Your assignment: Everything in the listing below should be written out again exactly, except the pictures.

Provided entries:
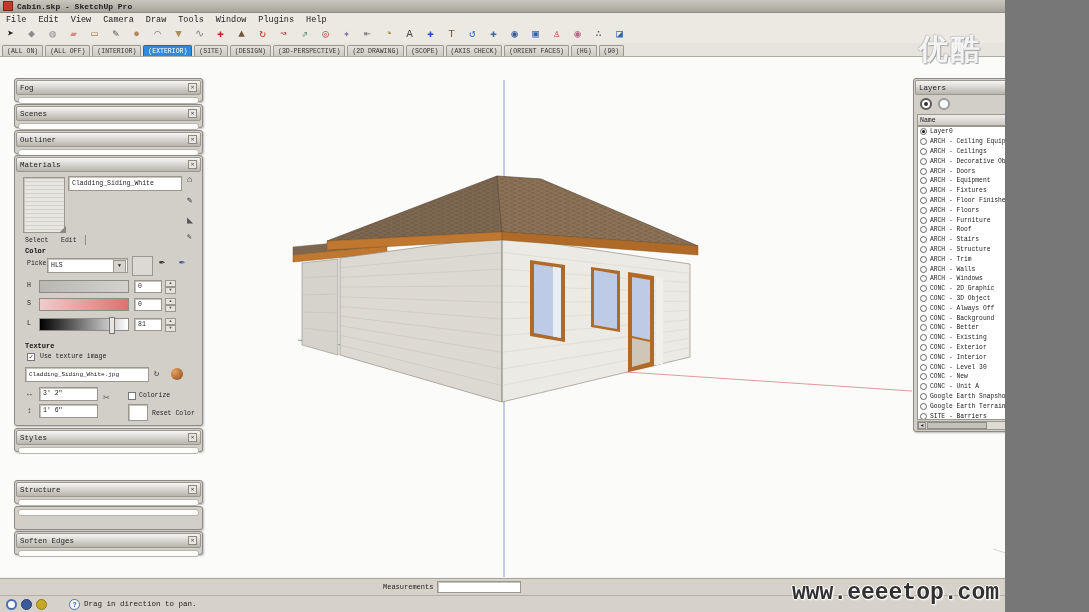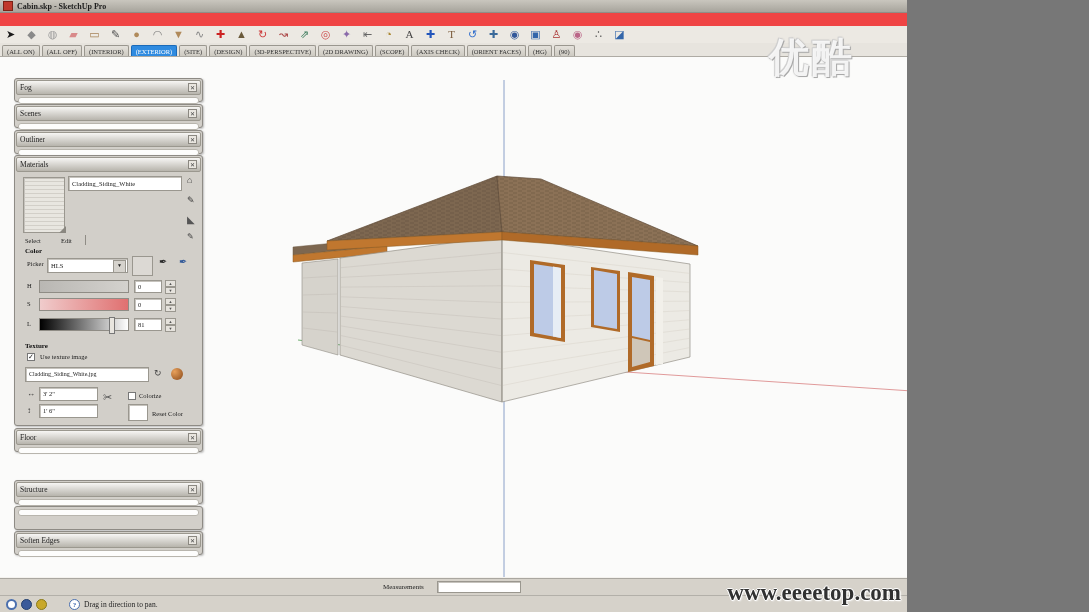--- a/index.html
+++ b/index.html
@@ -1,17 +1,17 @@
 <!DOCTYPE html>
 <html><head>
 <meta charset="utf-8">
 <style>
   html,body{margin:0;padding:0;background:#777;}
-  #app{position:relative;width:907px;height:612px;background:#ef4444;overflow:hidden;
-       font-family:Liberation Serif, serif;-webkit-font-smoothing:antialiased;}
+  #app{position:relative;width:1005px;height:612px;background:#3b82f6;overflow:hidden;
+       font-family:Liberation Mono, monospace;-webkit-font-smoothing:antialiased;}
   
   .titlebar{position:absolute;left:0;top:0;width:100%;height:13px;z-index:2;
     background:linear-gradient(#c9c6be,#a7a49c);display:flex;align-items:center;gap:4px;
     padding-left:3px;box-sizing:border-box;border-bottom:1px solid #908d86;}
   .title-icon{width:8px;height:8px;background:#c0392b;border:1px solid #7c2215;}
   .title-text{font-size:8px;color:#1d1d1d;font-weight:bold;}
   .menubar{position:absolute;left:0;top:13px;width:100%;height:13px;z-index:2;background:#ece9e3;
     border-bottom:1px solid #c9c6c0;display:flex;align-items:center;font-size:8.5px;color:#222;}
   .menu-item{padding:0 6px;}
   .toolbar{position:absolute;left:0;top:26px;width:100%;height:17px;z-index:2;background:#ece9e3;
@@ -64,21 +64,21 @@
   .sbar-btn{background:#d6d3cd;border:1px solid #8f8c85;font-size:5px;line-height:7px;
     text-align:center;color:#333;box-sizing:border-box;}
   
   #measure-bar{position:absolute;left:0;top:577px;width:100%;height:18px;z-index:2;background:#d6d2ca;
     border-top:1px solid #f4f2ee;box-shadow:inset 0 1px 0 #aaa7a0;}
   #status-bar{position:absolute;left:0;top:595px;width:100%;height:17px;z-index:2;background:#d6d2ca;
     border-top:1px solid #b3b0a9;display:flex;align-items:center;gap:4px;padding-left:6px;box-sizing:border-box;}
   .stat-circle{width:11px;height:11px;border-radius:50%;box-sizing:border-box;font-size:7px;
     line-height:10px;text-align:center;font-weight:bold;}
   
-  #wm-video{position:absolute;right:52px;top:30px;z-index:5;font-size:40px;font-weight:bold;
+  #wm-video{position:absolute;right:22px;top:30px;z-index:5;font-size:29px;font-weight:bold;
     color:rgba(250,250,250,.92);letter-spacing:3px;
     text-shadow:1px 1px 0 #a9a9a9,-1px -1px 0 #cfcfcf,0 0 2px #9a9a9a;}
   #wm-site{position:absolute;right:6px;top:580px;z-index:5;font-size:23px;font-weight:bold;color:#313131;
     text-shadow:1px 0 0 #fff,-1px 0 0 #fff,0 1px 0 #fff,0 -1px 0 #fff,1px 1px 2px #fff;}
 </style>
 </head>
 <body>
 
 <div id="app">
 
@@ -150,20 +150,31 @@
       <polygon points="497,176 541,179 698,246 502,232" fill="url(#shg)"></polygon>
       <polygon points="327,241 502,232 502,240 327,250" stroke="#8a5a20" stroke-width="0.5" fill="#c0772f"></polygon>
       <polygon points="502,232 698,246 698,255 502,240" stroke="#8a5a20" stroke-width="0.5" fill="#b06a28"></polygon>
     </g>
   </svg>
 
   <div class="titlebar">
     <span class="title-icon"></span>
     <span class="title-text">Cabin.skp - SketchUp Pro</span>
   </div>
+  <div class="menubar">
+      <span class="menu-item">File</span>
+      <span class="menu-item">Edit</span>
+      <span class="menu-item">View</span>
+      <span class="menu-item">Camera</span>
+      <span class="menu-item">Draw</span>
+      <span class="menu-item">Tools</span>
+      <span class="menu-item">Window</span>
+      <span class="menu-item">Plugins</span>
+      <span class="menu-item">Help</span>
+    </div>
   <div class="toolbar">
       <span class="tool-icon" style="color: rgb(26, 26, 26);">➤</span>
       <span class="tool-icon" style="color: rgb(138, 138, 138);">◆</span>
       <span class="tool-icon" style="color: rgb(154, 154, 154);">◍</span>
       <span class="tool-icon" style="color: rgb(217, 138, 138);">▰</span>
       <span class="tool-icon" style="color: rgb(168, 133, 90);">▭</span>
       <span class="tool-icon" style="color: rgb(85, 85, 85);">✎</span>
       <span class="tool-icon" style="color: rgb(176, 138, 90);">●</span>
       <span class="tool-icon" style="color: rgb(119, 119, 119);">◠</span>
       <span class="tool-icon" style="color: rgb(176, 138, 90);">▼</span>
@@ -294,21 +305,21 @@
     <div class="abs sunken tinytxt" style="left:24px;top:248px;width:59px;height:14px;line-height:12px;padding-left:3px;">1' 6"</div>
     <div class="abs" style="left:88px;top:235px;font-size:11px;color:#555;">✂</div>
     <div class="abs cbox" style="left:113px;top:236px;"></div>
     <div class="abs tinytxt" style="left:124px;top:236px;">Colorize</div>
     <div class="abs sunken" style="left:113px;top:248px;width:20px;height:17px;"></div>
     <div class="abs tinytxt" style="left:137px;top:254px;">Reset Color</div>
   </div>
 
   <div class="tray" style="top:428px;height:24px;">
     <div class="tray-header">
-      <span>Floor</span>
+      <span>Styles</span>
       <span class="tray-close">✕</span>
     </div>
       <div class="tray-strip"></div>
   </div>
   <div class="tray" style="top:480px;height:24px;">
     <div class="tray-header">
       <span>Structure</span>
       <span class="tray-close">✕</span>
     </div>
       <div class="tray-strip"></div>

The answer:
--- a/index.html
+++ b/index.html
@@ -1,17 +1,17 @@
 <!DOCTYPE html>
 <html><head>
 <meta charset="utf-8">
 <style>
   html,body{margin:0;padding:0;background:#777;}
-  #app{position:relative;width:907px;height:612px;background:#ef4444;overflow:hidden;
-       font-family:Liberation Serif, serif;-webkit-font-smoothing:antialiased;}
+  #app{position:relative;width:1005px;height:612px;background:#3b82f6;overflow:hidden;
+       font-family:Liberation Mono, monospace;-webkit-font-smoothing:antialiased;}
   
   .titlebar{position:absolute;left:0;top:0;width:100%;height:13px;z-index:2;
     background:linear-gradient(#c9c6be,#a7a49c);display:flex;align-items:center;gap:4px;
     padding-left:3px;box-sizing:border-box;border-bottom:1px solid #908d86;}
   .title-icon{width:8px;height:8px;background:#c0392b;border:1px solid #7c2215;}
   .title-text{font-size:8px;color:#1d1d1d;font-weight:bold;}
   .menubar{position:absolute;left:0;top:13px;width:100%;height:13px;z-index:2;background:#ece9e3;
     border-bottom:1px solid #c9c6c0;display:flex;align-items:center;font-size:8.5px;color:#222;}
   .menu-item{padding:0 6px;}
   .toolbar{position:absolute;left:0;top:26px;width:100%;height:17px;z-index:2;background:#ece9e3;
@@ -64,21 +64,21 @@
   .sbar-btn{background:#d6d3cd;border:1px solid #8f8c85;font-size:5px;line-height:7px;
     text-align:center;color:#333;box-sizing:border-box;}
   
   #measure-bar{position:absolute;left:0;top:577px;width:100%;height:18px;z-index:2;background:#d6d2ca;
     border-top:1px solid #f4f2ee;box-shadow:inset 0 1px 0 #aaa7a0;}
   #status-bar{position:absolute;left:0;top:595px;width:100%;height:17px;z-index:2;background:#d6d2ca;
     border-top:1px solid #b3b0a9;display:flex;align-items:center;gap:4px;padding-left:6px;box-sizing:border-box;}
   .stat-circle{width:11px;height:11px;border-radius:50%;box-sizing:border-box;font-size:7px;
     line-height:10px;text-align:center;font-weight:bold;}
   
-  #wm-video{position:absolute;right:52px;top:30px;z-index:5;font-size:40px;font-weight:bold;
+  #wm-video{position:absolute;right:22px;top:30px;z-index:5;font-size:29px;font-weight:bold;
     color:rgba(250,250,250,.92);letter-spacing:3px;
     text-shadow:1px 1px 0 #a9a9a9,-1px -1px 0 #cfcfcf,0 0 2px #9a9a9a;}
   #wm-site{position:absolute;right:6px;top:580px;z-index:5;font-size:23px;font-weight:bold;color:#313131;
     text-shadow:1px 0 0 #fff,-1px 0 0 #fff,0 1px 0 #fff,0 -1px 0 #fff,1px 1px 2px #fff;}
 </style>
 </head>
 <body>
 
 <div id="app">
 
@@ -150,20 +150,31 @@
       <polygon points="497,176 541,179 698,246 502,232" fill="url(#shg)"></polygon>
       <polygon points="327,241 502,232 502,240 327,250" stroke="#8a5a20" stroke-width="0.5" fill="#c0772f"></polygon>
       <polygon points="502,232 698,246 698,255 502,240" stroke="#8a5a20" stroke-width="0.5" fill="#b06a28"></polygon>
     </g>
   </svg>
 
   <div class="titlebar">
     <span class="title-icon"></span>
     <span class="title-text">Cabin.skp - SketchUp Pro</span>
   </div>
+  <div class="menubar">
+      <span class="menu-item">File</span>
+      <span class="menu-item">Edit</span>
+      <span class="menu-item">View</span>
+      <span class="menu-item">Camera</span>
+      <span class="menu-item">Draw</span>
+      <span class="menu-item">Tools</span>
+      <span class="menu-item">Window</span>
+      <span class="menu-item">Plugins</span>
+      <span class="menu-item">Help</span>
+    </div>
   <div class="toolbar">
       <span class="tool-icon" style="color: rgb(26, 26, 26);">➤</span>
       <span class="tool-icon" style="color: rgb(138, 138, 138);">◆</span>
       <span class="tool-icon" style="color: rgb(154, 154, 154);">◍</span>
       <span class="tool-icon" style="color: rgb(217, 138, 138);">▰</span>
       <span class="tool-icon" style="color: rgb(168, 133, 90);">▭</span>
       <span class="tool-icon" style="color: rgb(85, 85, 85);">✎</span>
       <span class="tool-icon" style="color: rgb(176, 138, 90);">●</span>
       <span class="tool-icon" style="color: rgb(119, 119, 119);">◠</span>
       <span class="tool-icon" style="color: rgb(176, 138, 90);">▼</span>
@@ -294,21 +305,21 @@
     <div class="abs sunken tinytxt" style="left:24px;top:248px;width:59px;height:14px;line-height:12px;padding-left:3px;">1' 6"</div>
     <div class="abs" style="left:88px;top:235px;font-size:11px;color:#555;">✂</div>
     <div class="abs cbox" style="left:113px;top:236px;"></div>
     <div class="abs tinytxt" style="left:124px;top:236px;">Colorize</div>
     <div class="abs sunken" style="left:113px;top:248px;width:20px;height:17px;"></div>
     <div class="abs tinytxt" style="left:137px;top:254px;">Reset Color</div>
   </div>
 
   <div class="tray" style="top:428px;height:24px;">
     <div class="tray-header">
-      <span>Floor</span>
+      <span>Styles</span>
       <span class="tray-close">✕</span>
     </div>
       <div class="tray-strip"></div>
   </div>
   <div class="tray" style="top:480px;height:24px;">
     <div class="tray-header">
       <span>Structure</span>
       <span class="tray-close">✕</span>
     </div>
       <div class="tray-strip"></div>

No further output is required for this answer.